**Your assignment:** From the line containing "[621,218,797,246] Jul. 30" through the last line of the records below, output every line exactly, both ends included, except the pictures.

**Supplied entries:**
────
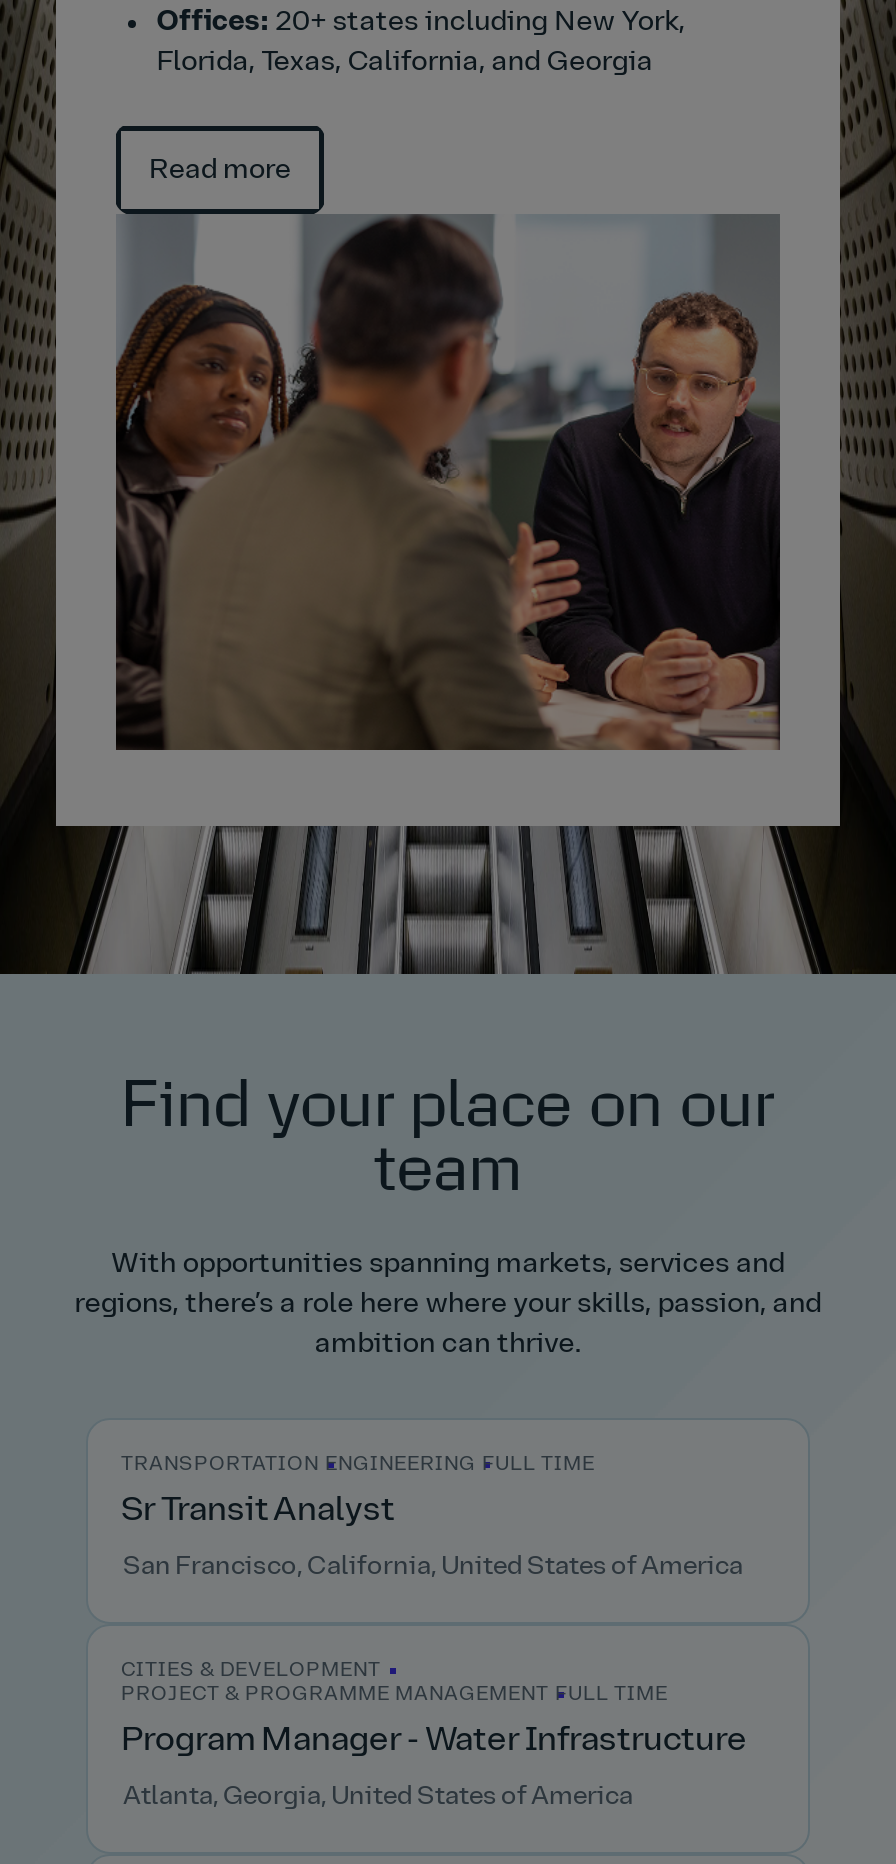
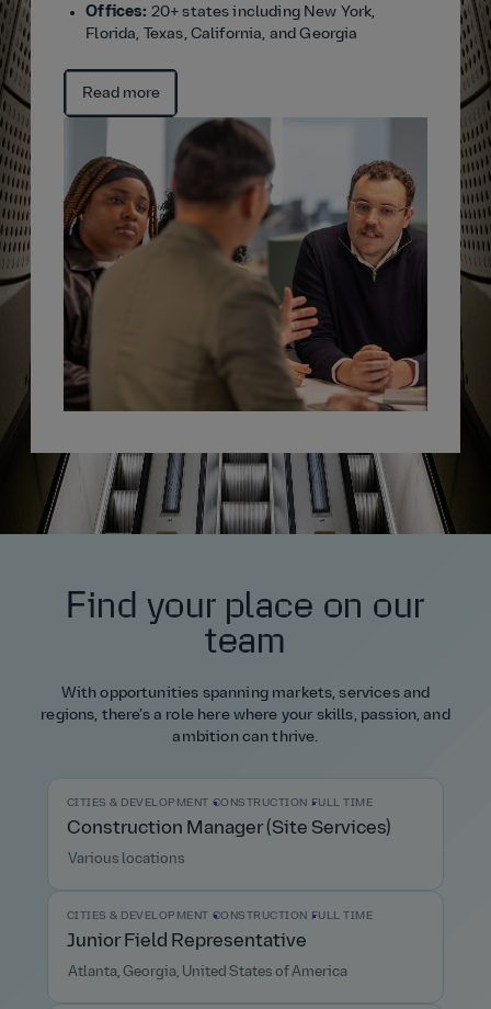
[121,1453,595,1475] TRANSPORTATION ENGINEERING FULL TIME -> [66,797,373,809] CITIES & DEVELOPMENT CONSTRUCTION FULL TIME
[121,1493,395,1527] Sr Transit Analyst -> [66,819,391,838] Construction Manager (Site Services)
[123,1553,743,1579] San Francisco, California, United States of America -> [67,852,185,866] Various locations
[121,1659,668,1705] CITIES & DEVELOPMENT | PROJECT & PROGRAMME MANAGEMENT FULL TIME -> [66,910,373,922] CITIES & DEVELOPMENT CONSTRUCTION FULL TIME
[121,1723,747,1757] Program Manager - Water Infrastructure -> [66,932,306,951] Junior Field Representative

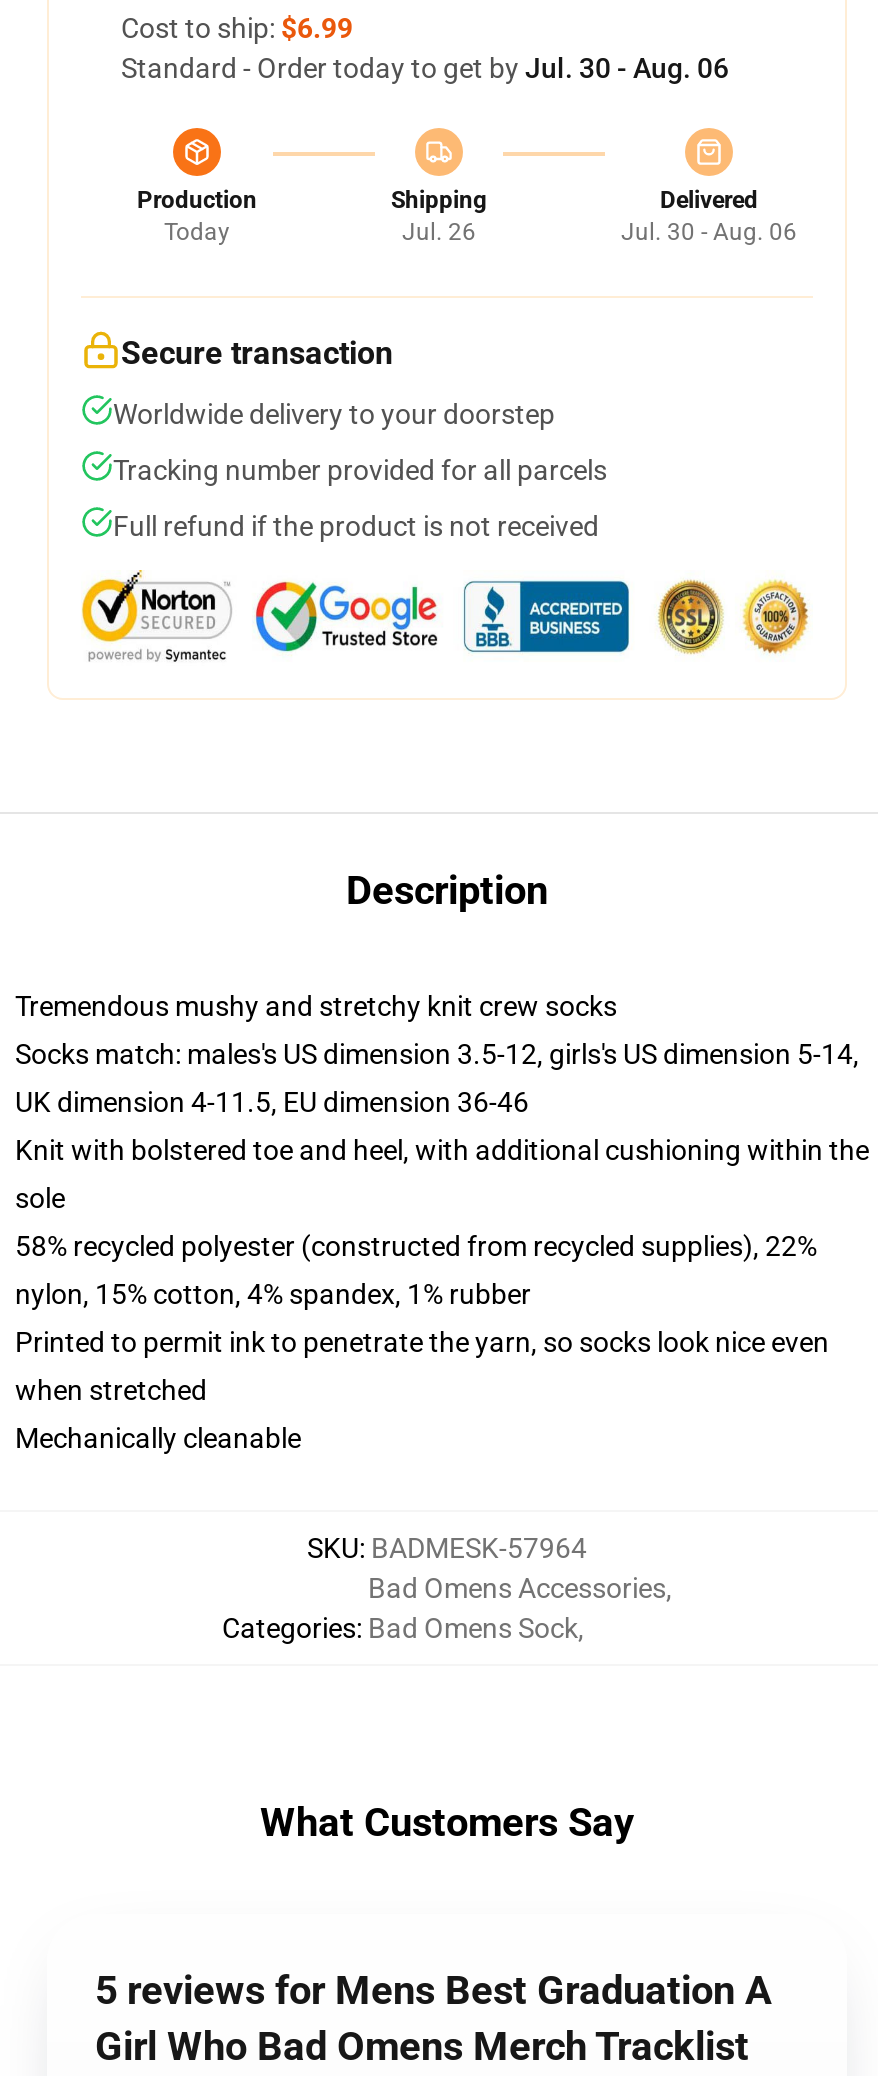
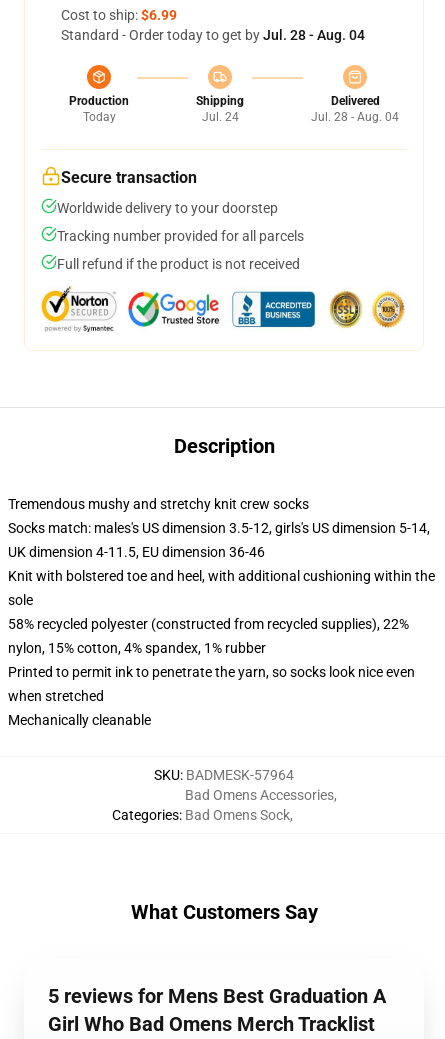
[121,52,729,84] Standard - Order today to get by Jul. 30 - Aug. 06 -> [61,27,365,43] Standard - Order today to get by Jul. 28 - Aug. 04
[402,218,476,246] Jul. 26 -> [202,110,238,124] Jul. 24
[621,218,797,246] Jul. 30 - Aug. 06 -> [311,110,399,124] Jul. 28 - Aug. 04

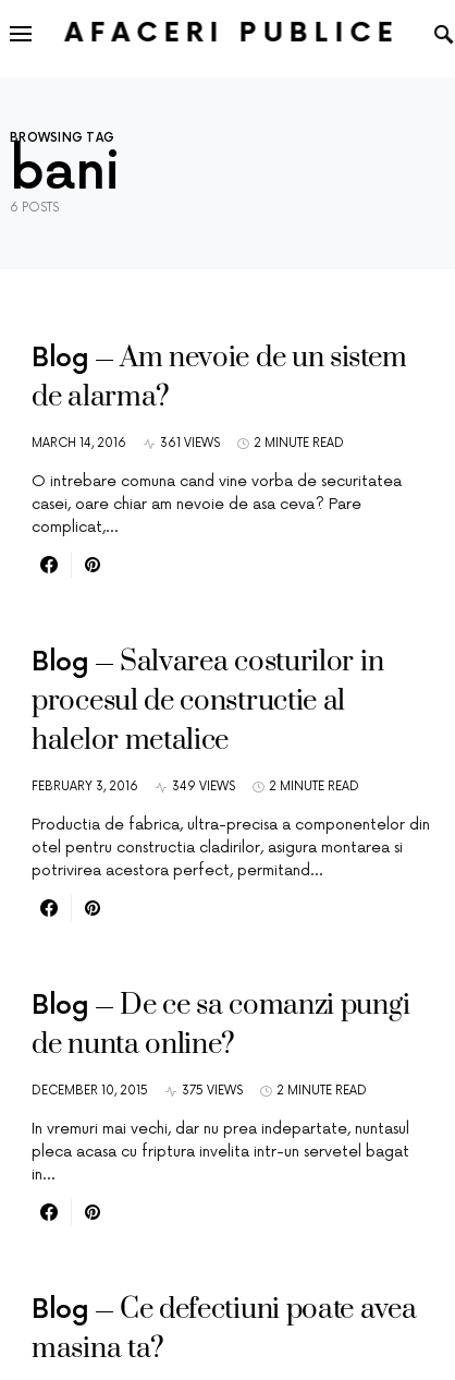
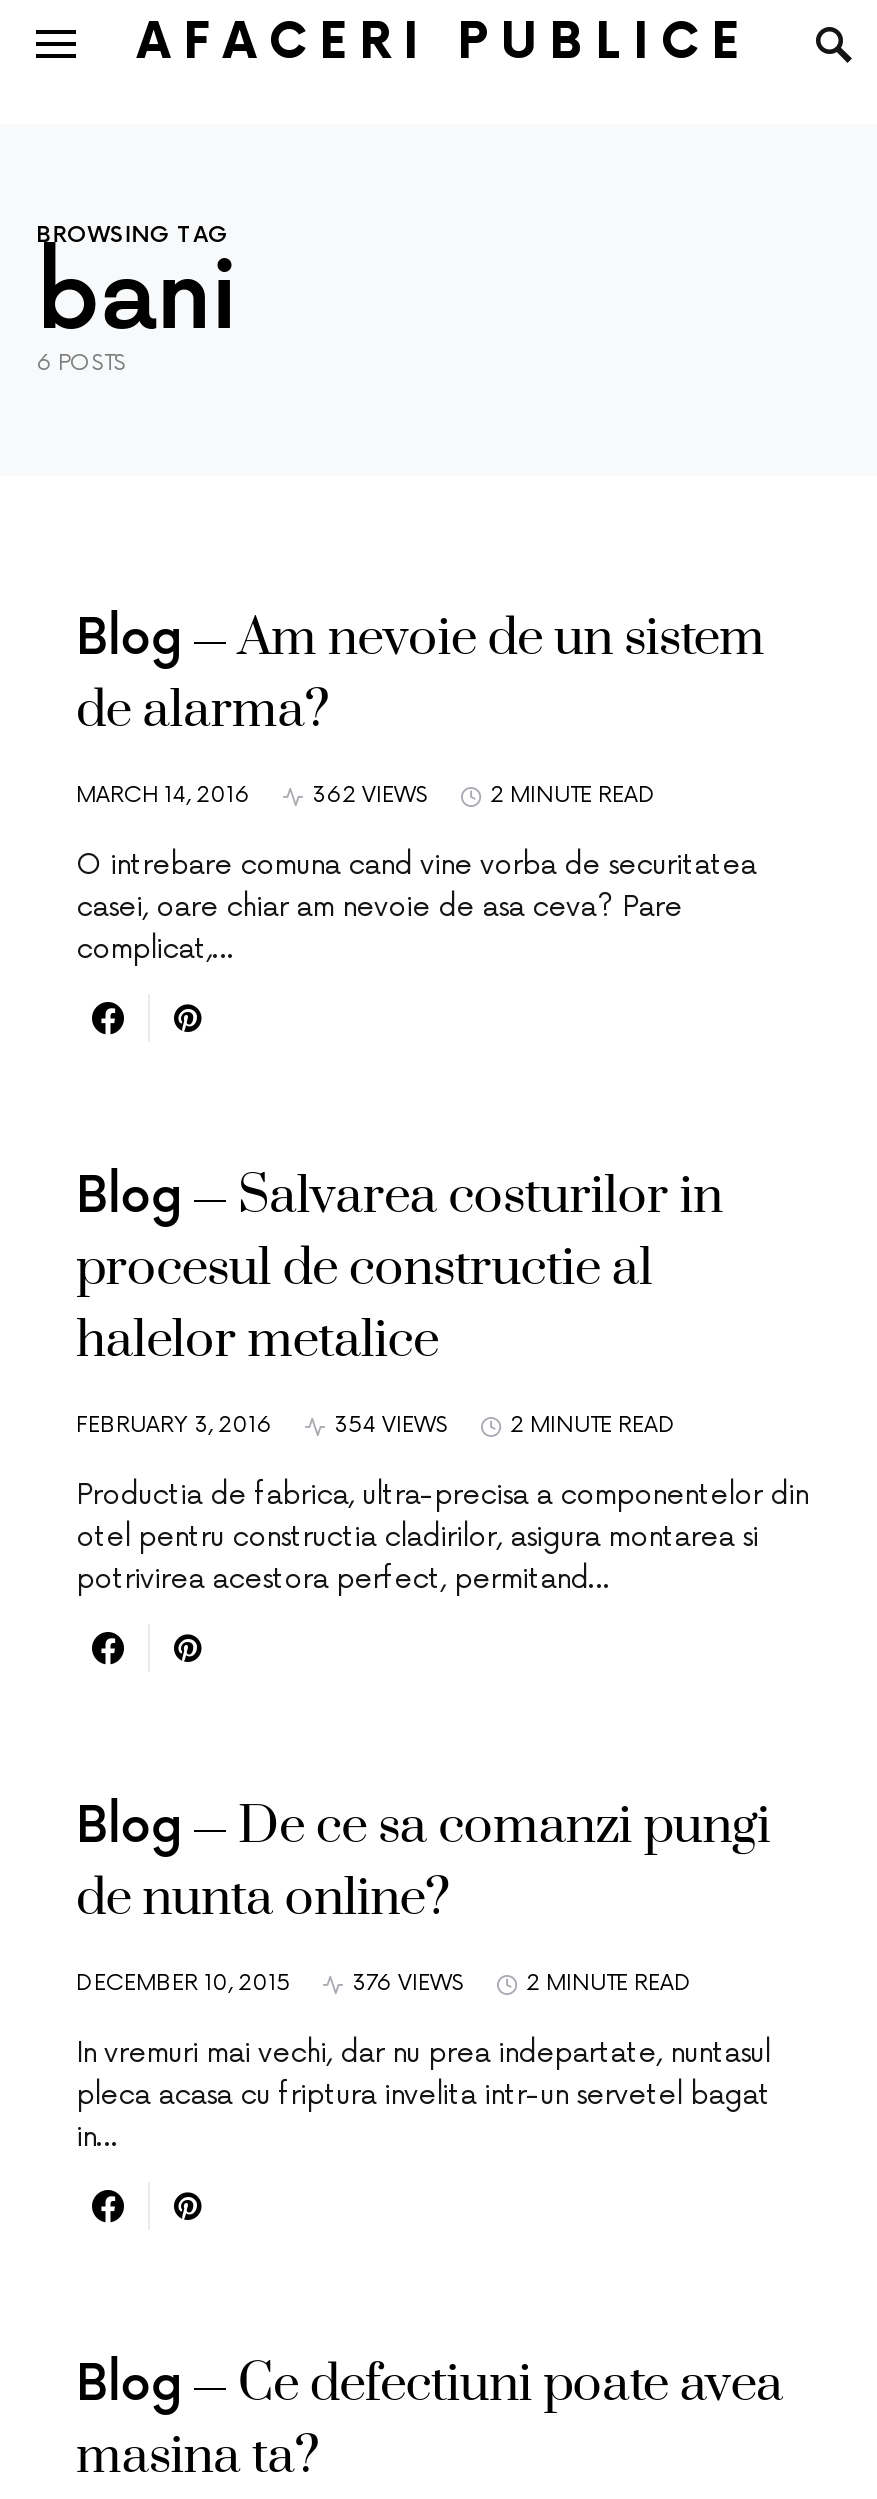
[160,436,220,450] 361 VIEWS -> [312,782,428,808] 362 VIEWS
[172,779,235,794] 349 VIEWS -> [334,1412,448,1438] 354 VIEWS
[182,1084,243,1098] 375 VIEWS -> [352,1970,464,1996] 376 VIEWS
────
**Task solution:**
[621,218,797,246] Jul. 30 - Aug. 06 -> [311,110,399,124] Jul. 28 - Aug. 04

[160,436,220,450] 361 VIEWS -> [312,782,428,808] 362 VIEWS
[172,779,235,794] 349 VIEWS -> [334,1412,448,1438] 354 VIEWS
[182,1084,243,1098] 375 VIEWS -> [352,1970,464,1996] 376 VIEWS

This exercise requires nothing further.